Certo, un conto è costruire dei muri, un altro metterci il contenuto.

Quando ho conosciuto la comunità, mi sono anche reso conto che avevano proprio bisogno di una mano professionale per poter iniziare e progettare il futuro dell'ospedale. La Provvidenza non si è fatta aspettare per cui ho potuto mandare quello che ancora mancava per iniziare. La sterilizzatrice e altri utensili arriveranno proprio nei giorni del nostro arrivo. “Nostro” perché anche Luciano Sguotti, Volontario, infermiere di Verona, ha voluto venire con me per un mese, e sarà prezioso per impostare la parte infermieristica.

Nella Repubblica Democratica del Congo il il Focolare maschile è nella capitale, a Kinshasa: il mio arrivo è visto di buon auspicio per poter aprire anche a Lubumbashi il Focolare maschile: la vita ci dirà".


Insomma, stare a Brescia, Piacenza o Lubumbashi è la stessa cosa! 

"E’ sempre una sorpresa vedere come in angoli sperduti del mondo è sempre possibile sentirsi a casa con persone che vivono lo stesso Ideale: Dio che agisce nella sua parola e nella vita del Focolare.
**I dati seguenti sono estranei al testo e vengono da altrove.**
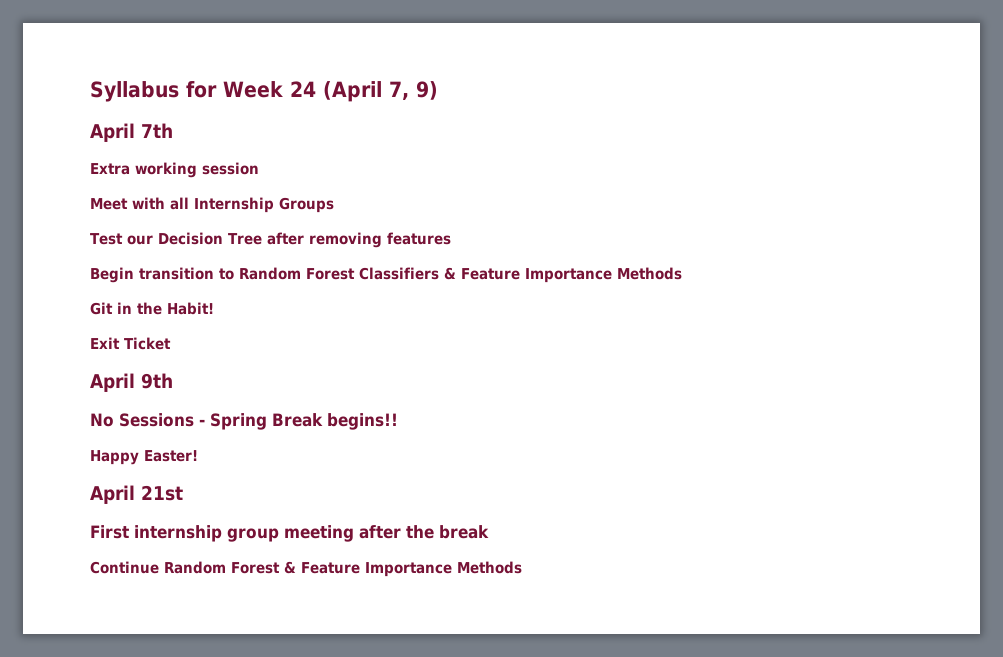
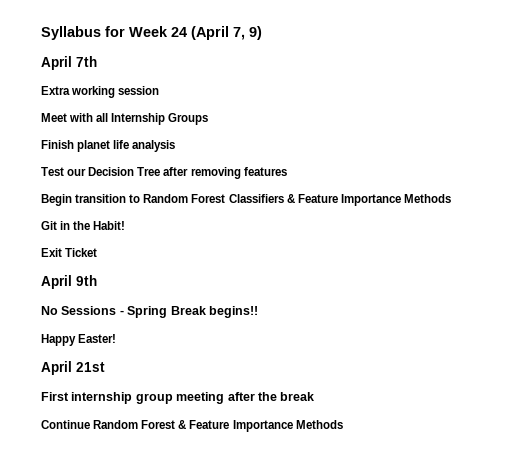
(334, 205) none -> [41,140,176,152] // Finish planet life analysis

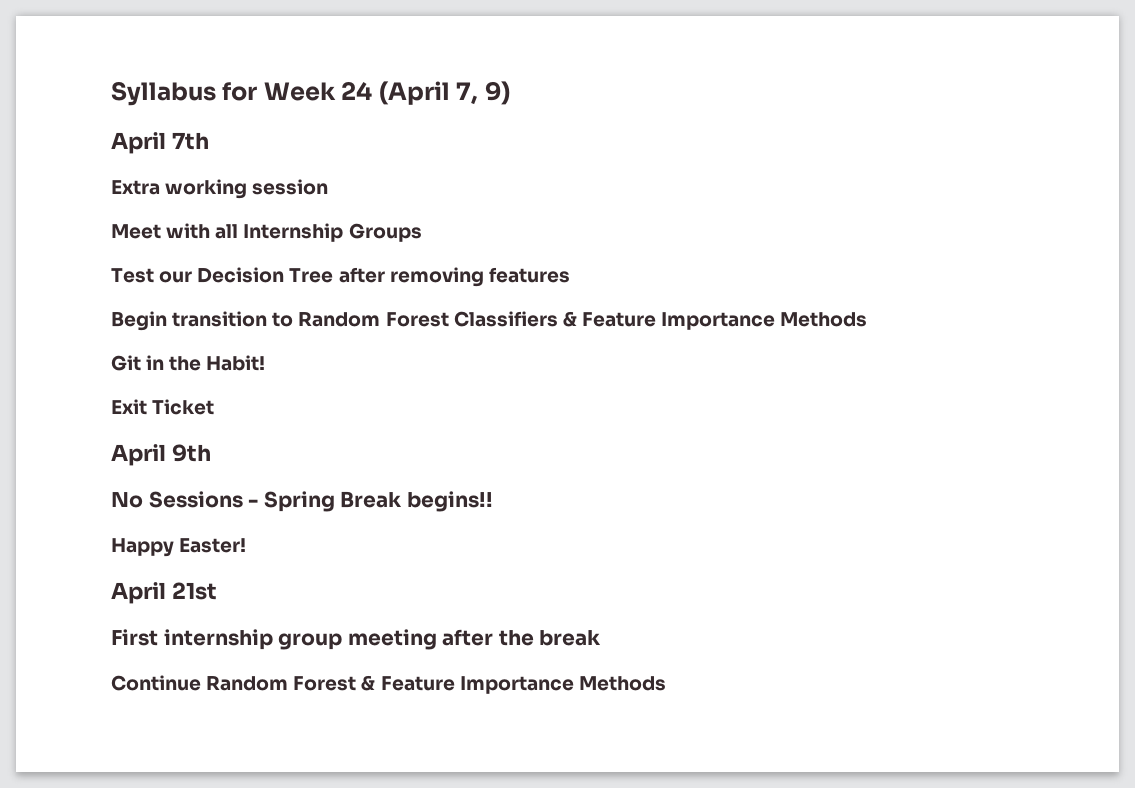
[41,140,176,152] // Finish planet life analysis -> (422, 232) none

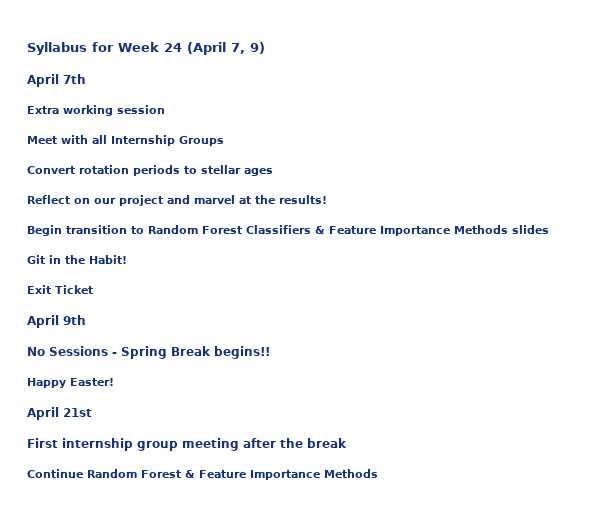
[111,267,570,287] Test our Decision Tree after removing features -> [27,165,273,176] [27,195,327,206] Convert rotation periods to stellar ages // Reflect on our project and marvel at the results!
(868, 319) none -> [512,225,549,234] slides

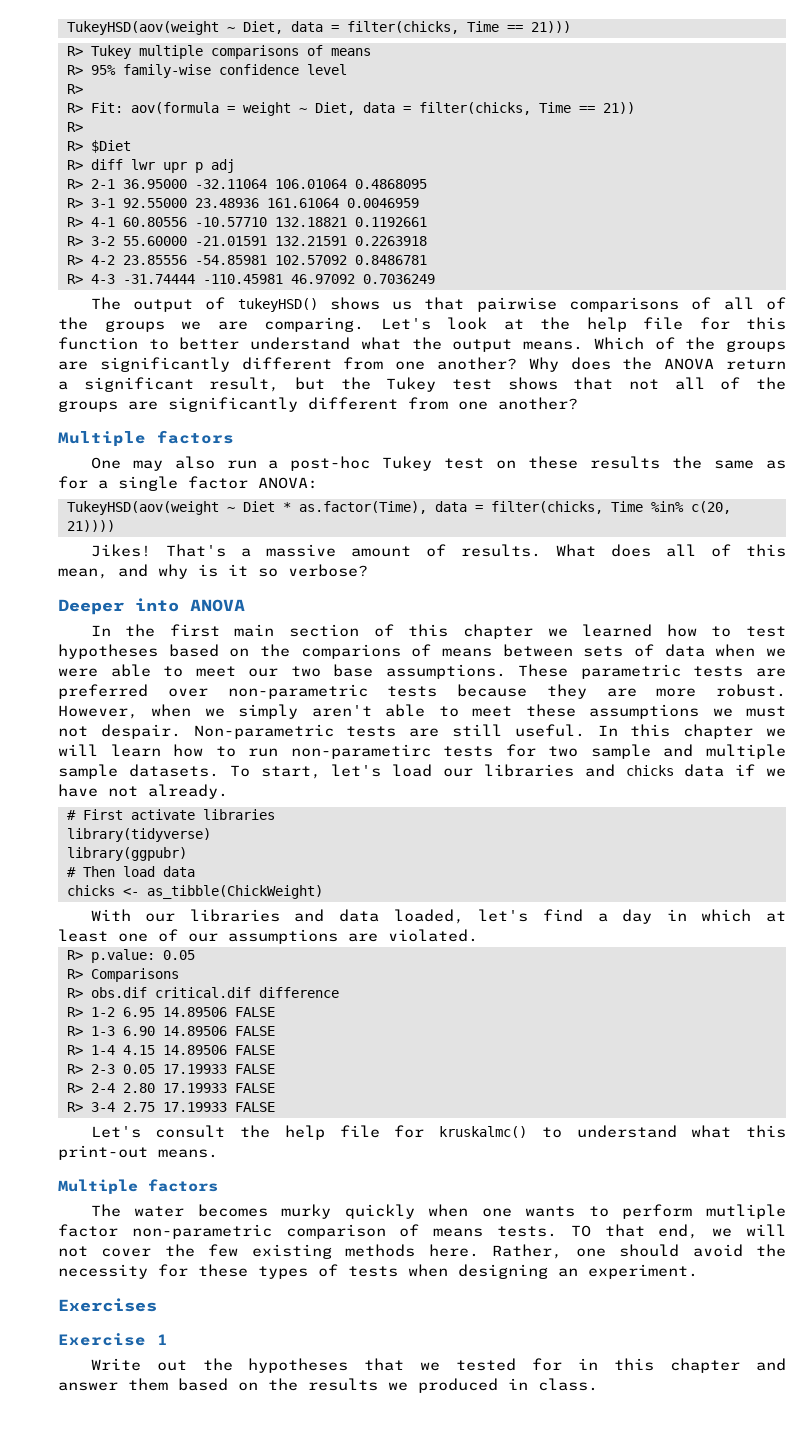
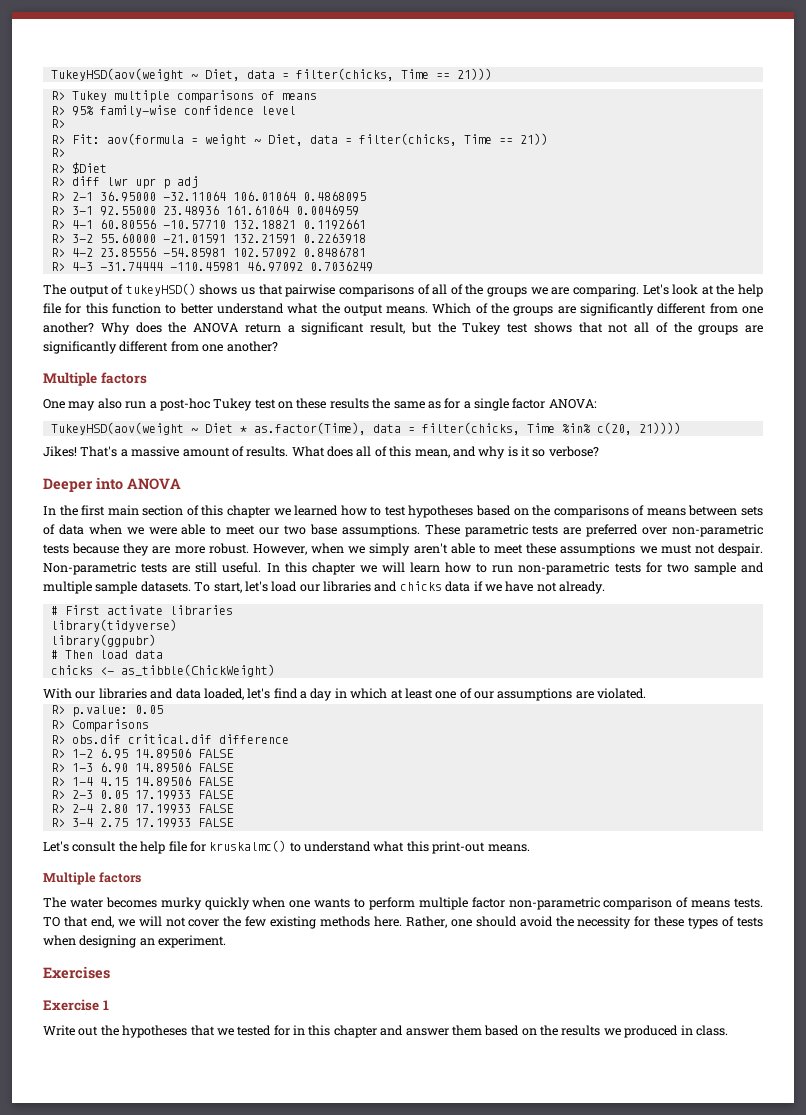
[300,644,401,659] comparions -> [553,505,629,518] comparisons
[290,744,431,759] non-parametirc -> [518,562,610,575] non-parametric
[705,1204,786,1219] mutliple -> [418,897,468,910] multiple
Ci si trova a casa, fratelli. Non si parte mai da soli, non si arriva mai da soli, non sta in alcun posto da soli".


Anche negli anni in cui ha vissuto a Brescia lei ha fatto diversi viaggi, più o meno lunghi, in Africa, tenendo vivo un legame importante e coinvolgendo in azioni concrete tante persone.
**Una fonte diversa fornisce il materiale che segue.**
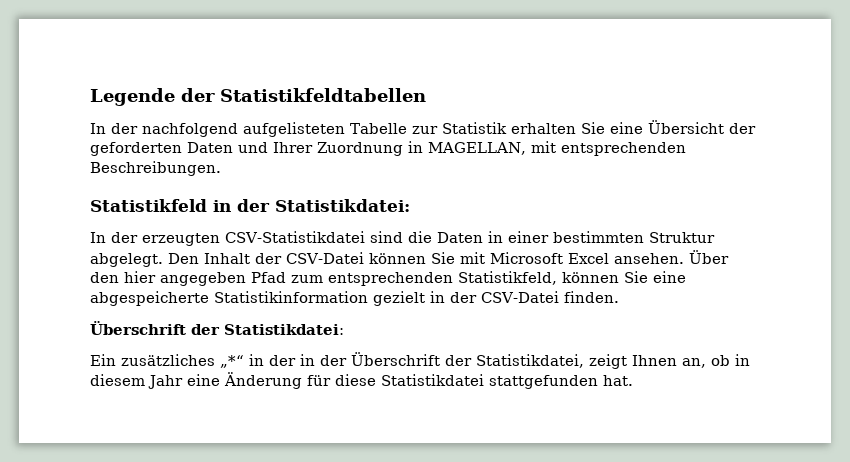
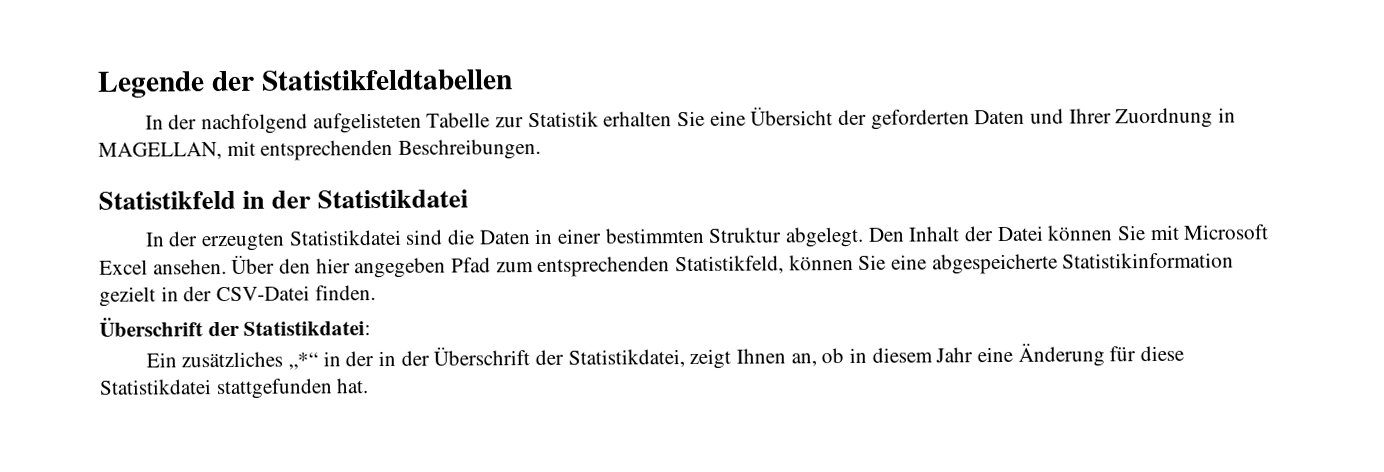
[275,199,410,212] Statistikdatei: -> [317,189,469,209] Statistikdatei
[225,231,365,243] CSV-Statistikdatei -> [288,229,402,246] Statistikdatei
[286,252,364,264] CSV-Datei -> [996,225,1044,242] Datei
"L'Africa ha uno straordinario bisogno di aiuti e di una consapevolezza nuova da parte del Nord del Mondo delle sue responsabilità. Paradossalmente è più facile aprire il portafoglio che la testa. Ma è un percorso che va fatto contestualmente. Partendo dai bisogni concreti, ovviamente. Per questo abbiamo raccolto e fatto partire in questi anni contributi in denaro e in attrezzature per l’Ospedale di Lubumbashi. Un ospedale che è un regalo dell’occidente, ma che adesso è di quel popolo”.


Cosa ha chiesto agli amici che in tanti sono venuti a salutarla in questi ultimi giorni?

"Di continuare insieme. Chiaramente avrò bisogno di supporto esterno per mantenere la qualità delle cure e garantire l’accesso agli indigenti, ma soprattutto penso che questo l'Ospedale di Lubumbaschi potrà diventare una vera scuola di comunione. Esperienze di medici e personale sanitario, campi di lavoro per giovani, tutto è possibile. Quindi si avrà bisogno di fondi ma forse di più di persone che vengano a condividere questa esperienza. Vi aspetto!".